# [Required work]
Could you find each line of the data below that contains the word "Cool" and copy those lines?

(Records contained in a dataset)
++++++++++++++++++++

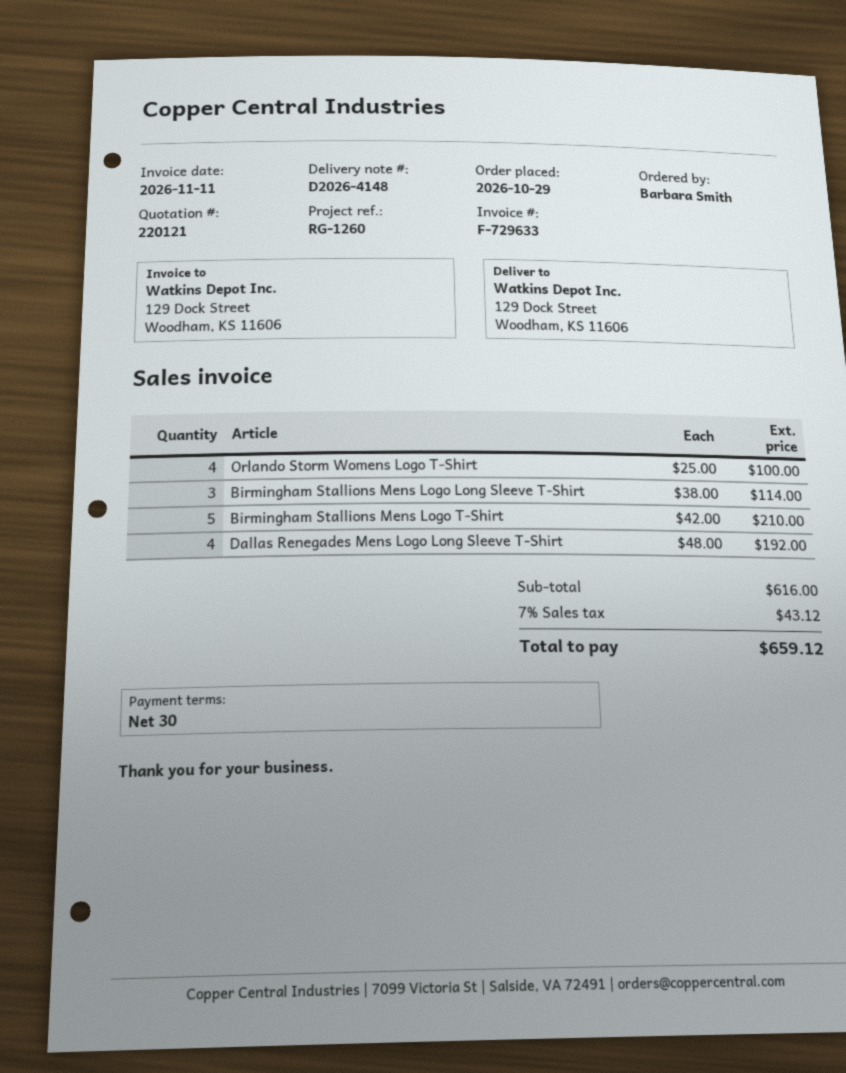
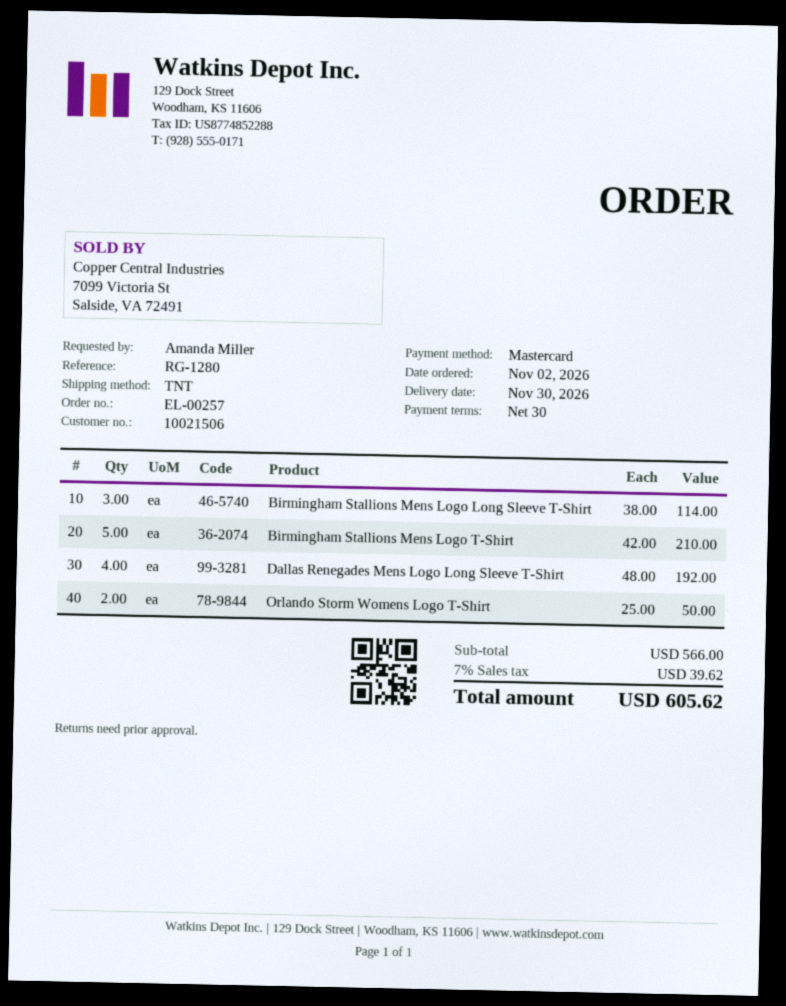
order date: 2026-10-29 -> 2026-11-02
reference: RG-1260 -> RG-1280
ordered by: Barbara Smith -> Amanda Miller
Orlando Storm Womens Logo T-Shirt: 4 x 25.00 = 100.00 -> 2 x 25.00 = 50.00
subtotal: 616.00 -> 566.00
tax: 7% = 43.12 -> 7% = 39.62
total: 659.12 -> 605.62

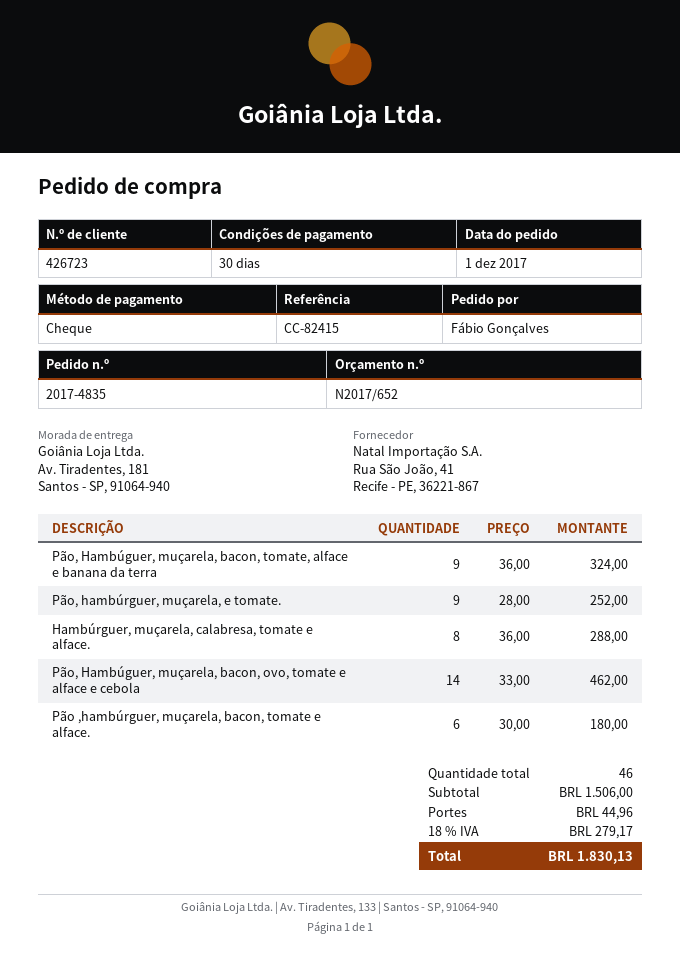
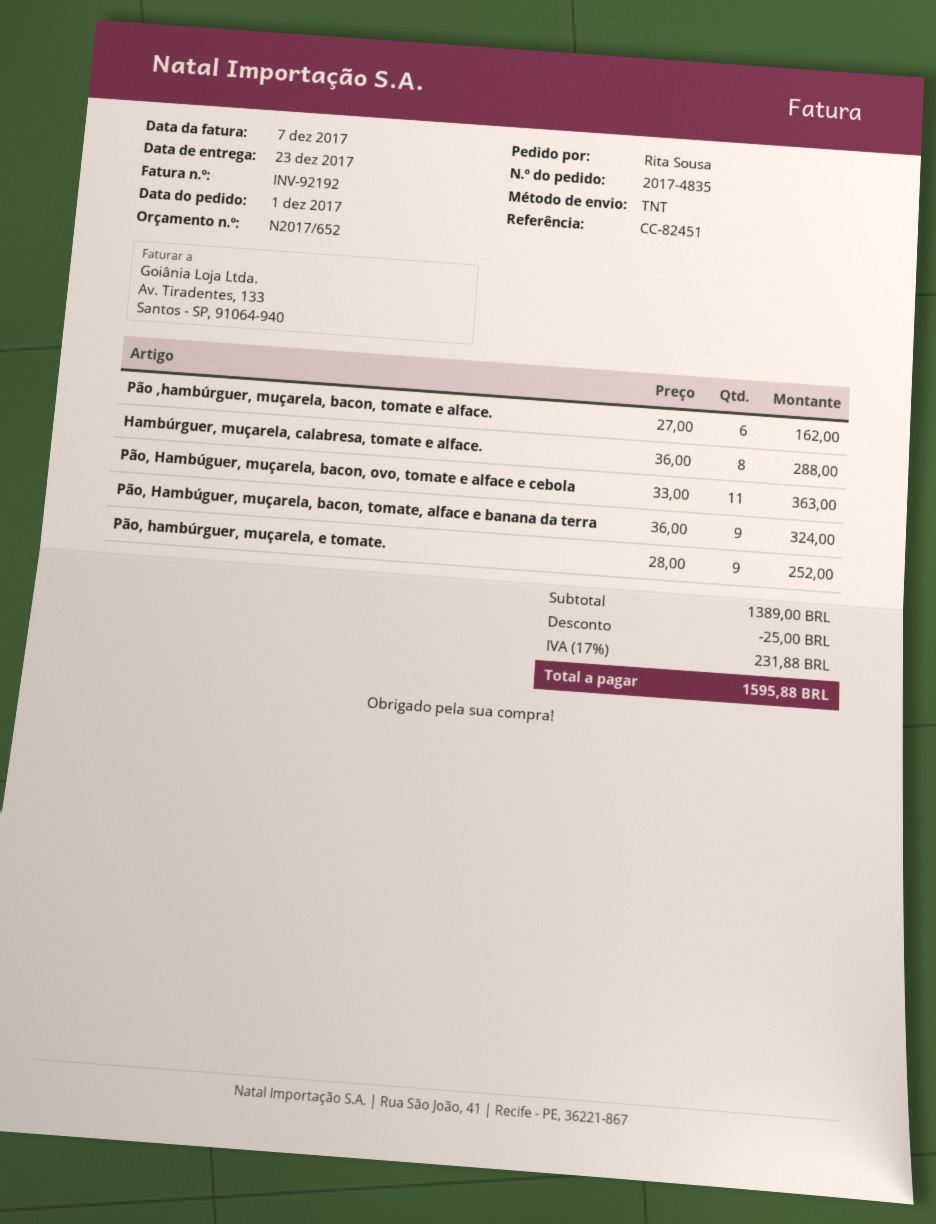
reference: CC-82415 -> CC-82451
ordered by: Fábio Gonçalves -> Rita Sousa
Pão, Hambúguer, muçarela, bacon, ovo, tomate e alface e cebola: 14 x 33.00 = 462.00 -> 11 x 33.00 = 363.00
Pão ,hambúrguer, muçarela, bacon, tomate e alface.: 6 x 30.00 = 180.00 -> 6 x 27.00 = 162.00
subtotal: 1506.00 -> 1389.00
discount: none -> 25.00
shipping: 44.96 -> none
tax: 18% = 279.17 -> 17% = 231.88
total: 1830.13 -> 1595.88

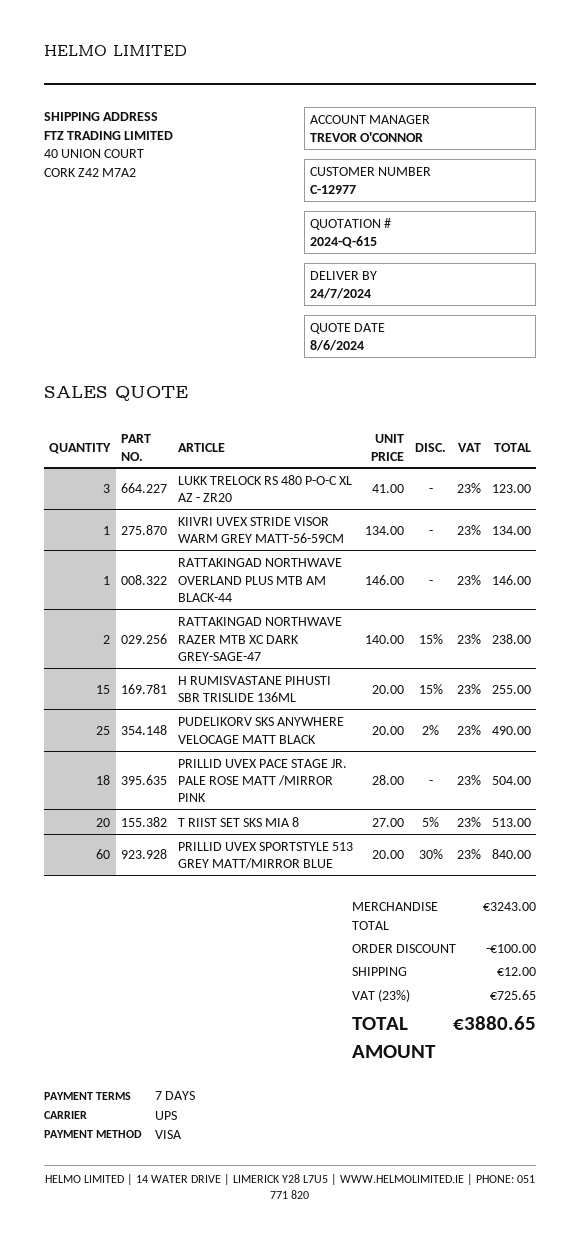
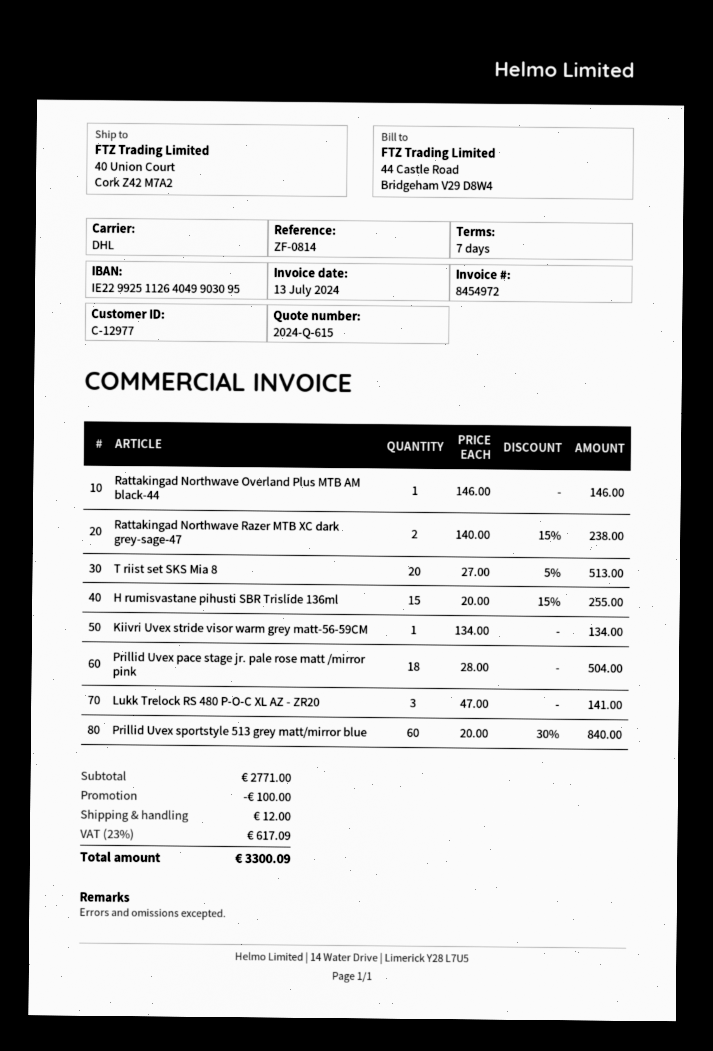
shipping method: UPS -> DHL
LUKK TRELOCK RS 480 P-O-C XL AZ - ZR20: 3 x 41.00 = 123.00 -> 3 x 47.00 = 141.00
PUDELIKORV SKS ANYWHERE VELOCAGE MATT BLACK: 25 x 20.00 - 2% = 490.00 -> none
subtotal: 3243.00 -> 2771.00
tax: 23% = 725.65 -> 23% = 617.09
total: 3880.65 -> 3300.09

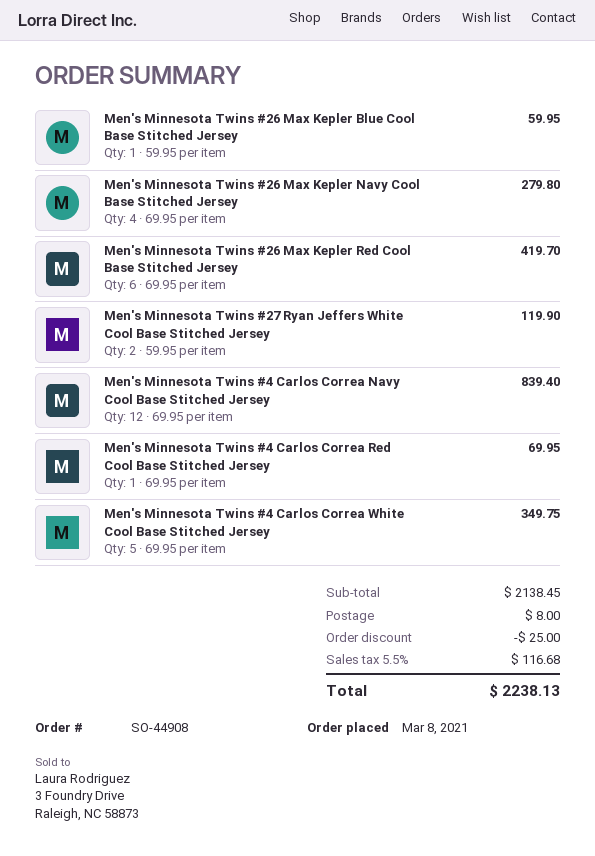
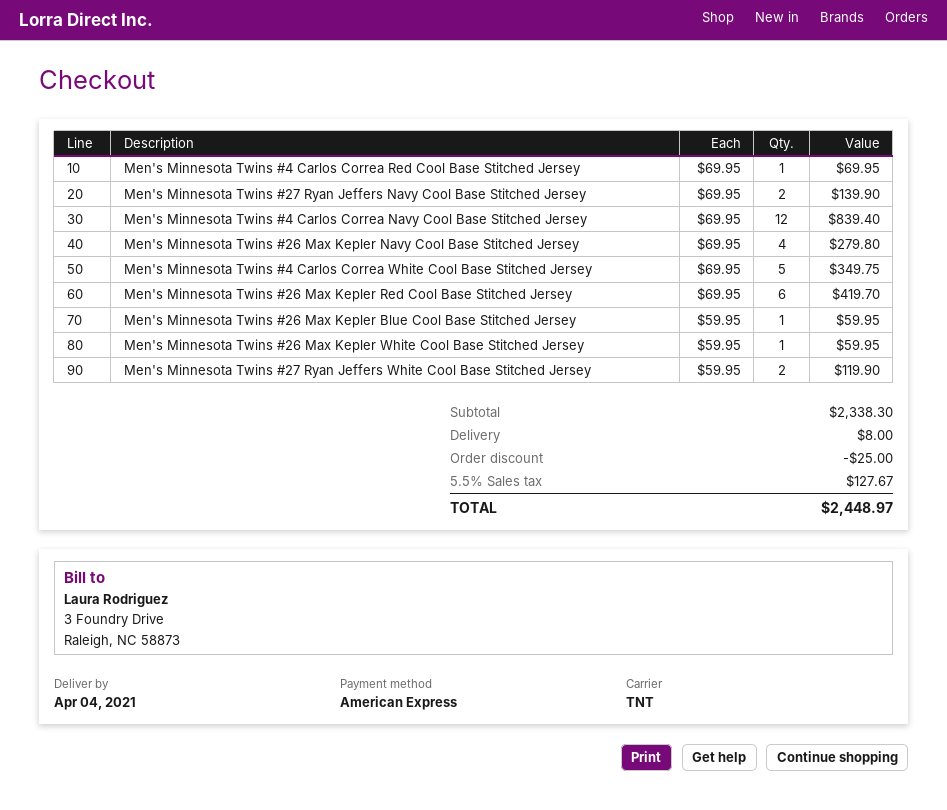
Men's Minnesota Twins #27 Ryan Jeffers Navy Cool Base Stitched Jersey: none -> 2 x 69.95 = 139.90
Men's Minnesota Twins #26 Max Kepler White Cool Base Stitched Jersey: none -> 1 x 59.95 = 59.95
subtotal: 2138.45 -> 2338.30
tax: 5.5% = 116.68 -> 5.5% = 127.67
total: 2238.13 -> 2448.97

++++++++++++++++++++

# [Answer space]
Men's Minnesota Twins #27 Ryan Jeffers Navy Cool Base Stitched Jersey: none -> 2 x 69.95 = 139.90
Men's Minnesota Twins #26 Max Kepler White Cool Base Stitched Jersey: none -> 1 x 59.95 = 59.95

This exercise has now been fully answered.